The guards posted either side didn’t look particularly martial. Tricorn hats, blue surcoats with The Magistracy crest faded from too many washings, glaives propped against the wall more for ceremony than any practical needs. A folding table between them held a candle stub and a card game in clear progress. One had his feet up. The other was pouring something from a flask. 

They barely glanced up. 

Mads said something she didn’t quite catch, they laughed and that was that. Inside the walls the city hit her all at once: the smell first, coal smoke and canal water and something sweet and rotten. She looked down, seeing brown remnants of mashed apple caught between the cobble stone. Hjordis pictured what Shiin’s day celebration had been like in the city. Spectacular. That game where you dived after an apple. Maybe an apple pie contest. She would’ve preferred that over seeing Trinny clutching her father’s sword like she’d done. 

Merchants packed up stalls in the central marketplace, Bluecoats on horseback shouldering through the crowd demanding travel papers. Agitated voices. Someone mentioned the lunar eclipse. Noise. Then the sheer press of buildings rising on either side, taller than anything she'd seen standing, taller than Goria's church by three floors at least.

Men everywhere. Men all ages and sizes, more than she’d seen a lifetime, all busy with assignments. 

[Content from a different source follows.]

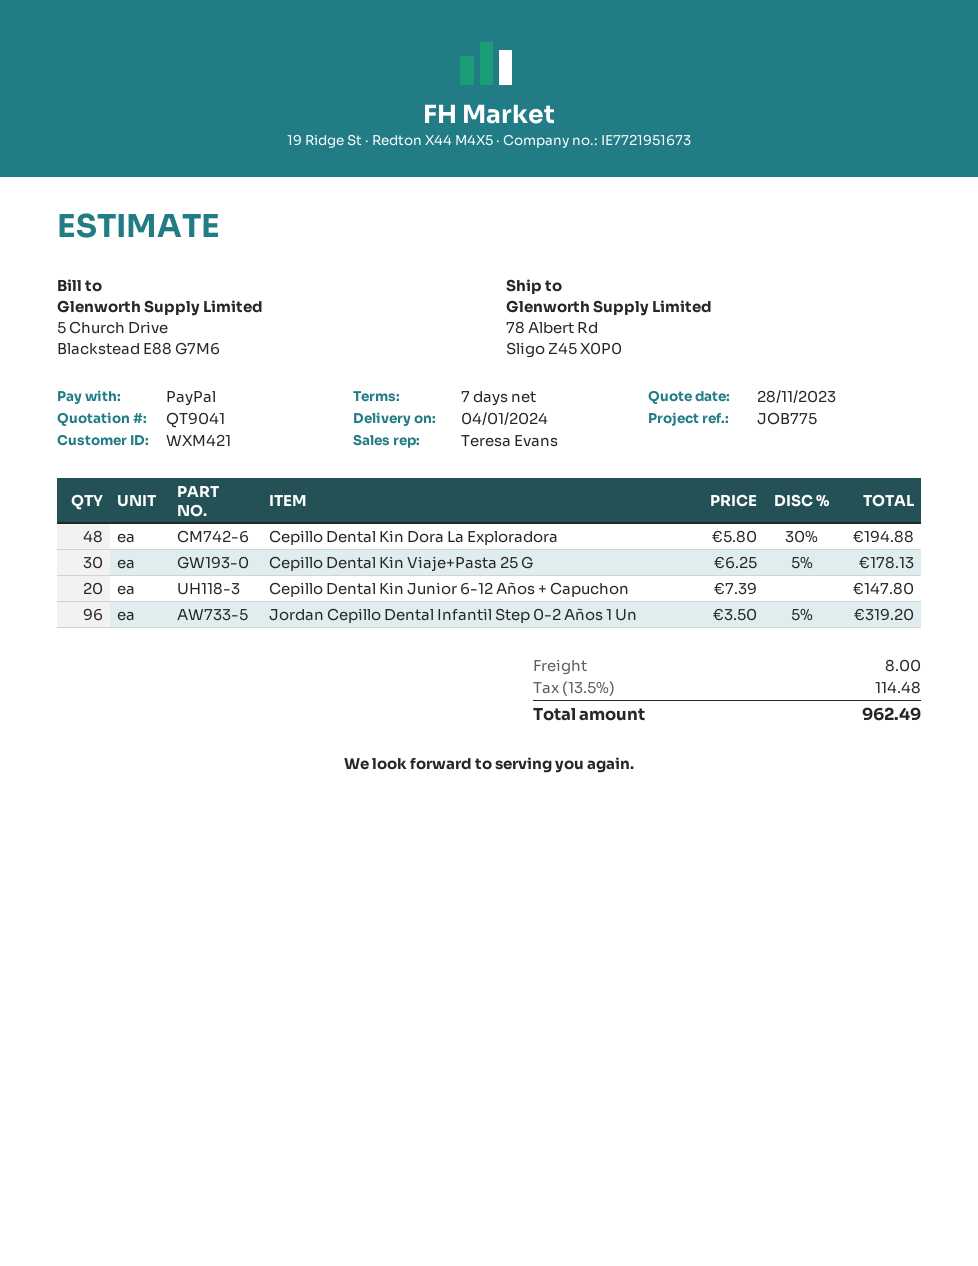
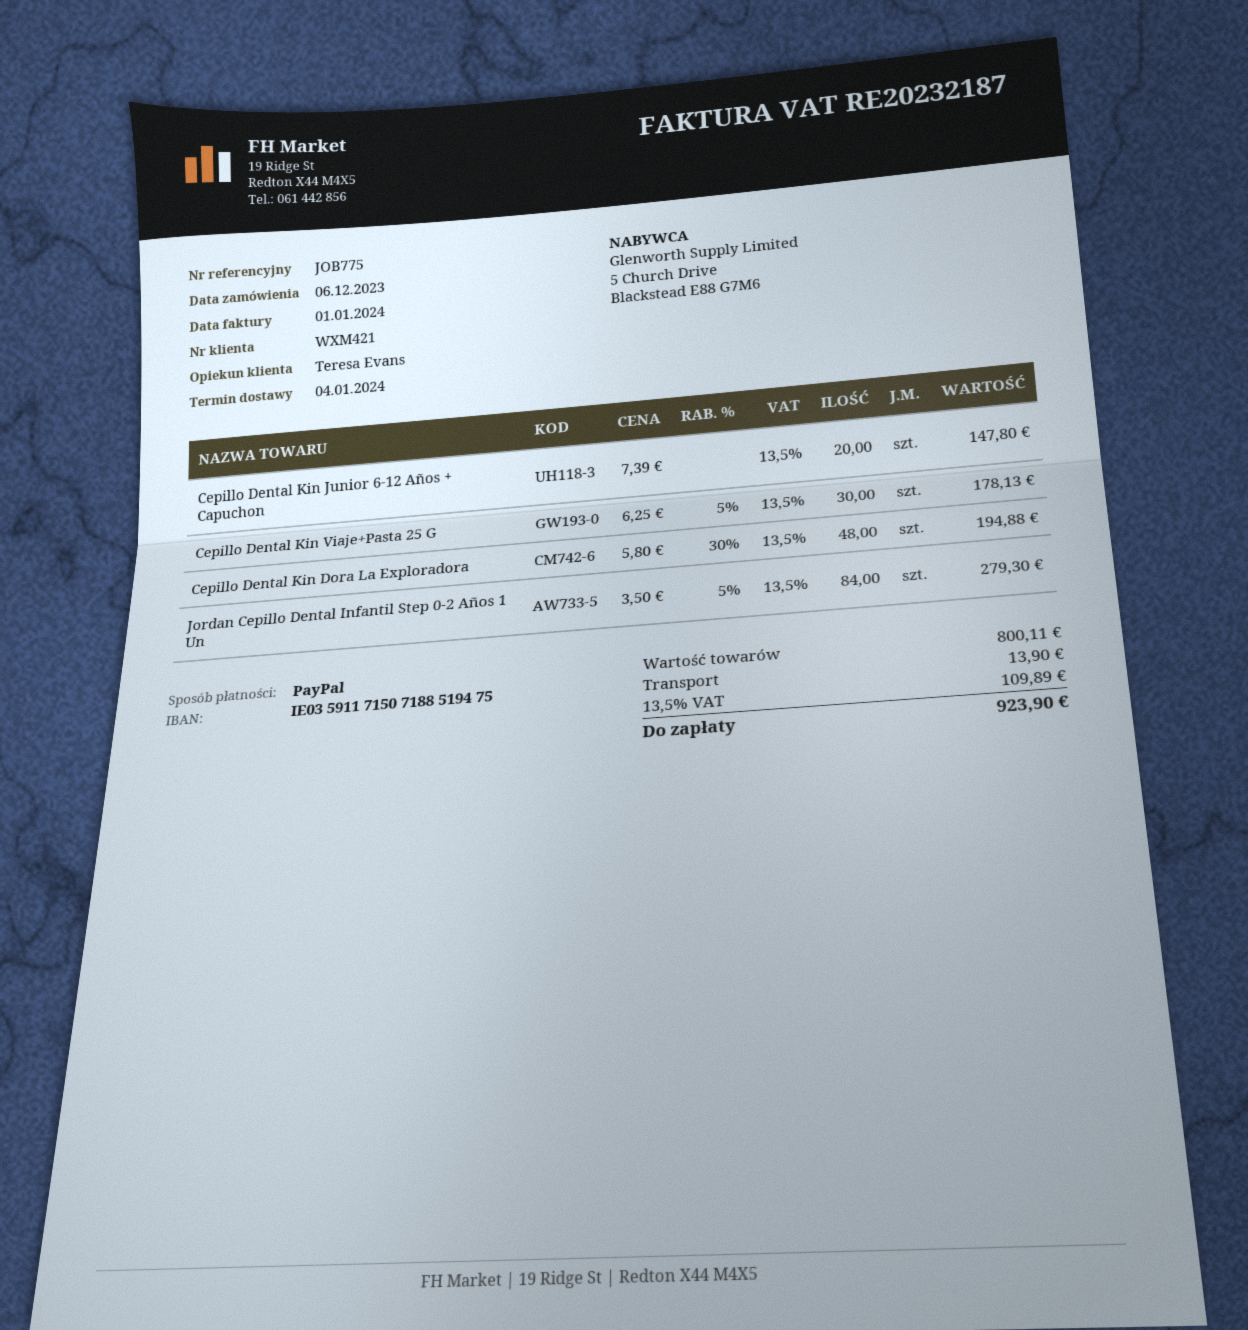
Jordan Cepillo Dental Infantil Step 0-2 Años 1 Un: 96 x 3.50 - 5% = 319.20 -> 84 x 3.50 - 5% = 279.30
shipping: 8.00 -> 13.90
tax: 13.5% = 114.48 -> 13.5% = 109.89
total: 962.49 -> 923.90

A young man with a gray coat that dragged, carrying a stool and a torch hurried past to lit the nearby lamp post as the sun was about to set. 

She’d have stopped dead to take it all in if Mads hadn’t kept moving. She followed his teal back and tried not to stare too much at passing townsfolk. She stared anyway.

They climbed towards the higher district, were lamps where already lit and the cobblestone where more aligned and less treacherous. 

At a lamp-lit corner, Mads stopped a man rolling a barrel and asked the way to Hathora Helmbane’s house. 

The man straightened immediately. “Ay, everyone kens Hathora Helmbane.” He pointed up the hill without hesitation. A woman passing on the other side of the street caught the name and snorted. 

“Helmbane.” She didn’t slow her pace. “Lives on Magistracy grants and Crowley’s dinner parties like it’s still the happy forties. Some of us canna afford that luxury.” She was gone before either of them could answer. The barrel man shrugged. “Fourth street left, narrow grey house, four floors. Ye’ll ken it by the iron fence.”






The house stood narrow as a coffin stood on end — four stories of grey stone leaning slightly inward over the street, windows growing smaller with each floor until the topmost were barely slits. Between it and the next building, barely an arm’s width, moss growing thick in the gap. Behind the iron fence a small garden held roses and herbs arranged in straight patterns. 

There were lights in the upstairs window. 

Hjordis lifted the brass knocker — a snarling bear’s head with a ring in its teeth — and let it fall. 

Measured footsteps came down the stairs. Not hurried. Not alarmed. 

The door opened. 

Hathora was taller than Hjordis remembered. Or she’d shrunk in the memory. Silver hair loose around angular shoulders, face all high planes and sharp cuts — and there, suddenly, was her father. The same nose. The same set of the brow. Her heart skipped a beat.

“Hjordis,” she spoke in equal measure of calm and surprise. “Child. What in the name of the nine are you doing here?”

“I’m sorry for the hour, Aunt. We’ve come from Arable. There’s been trouble—”

Hathora’s gaze shifted to Mads. Her nostrils flared the smallest fraction. The look she settled on him lasted a beat longer than polite. 

“And this?”

“Mads, ma’am. From Arable. Tomsun’s apprentice.” 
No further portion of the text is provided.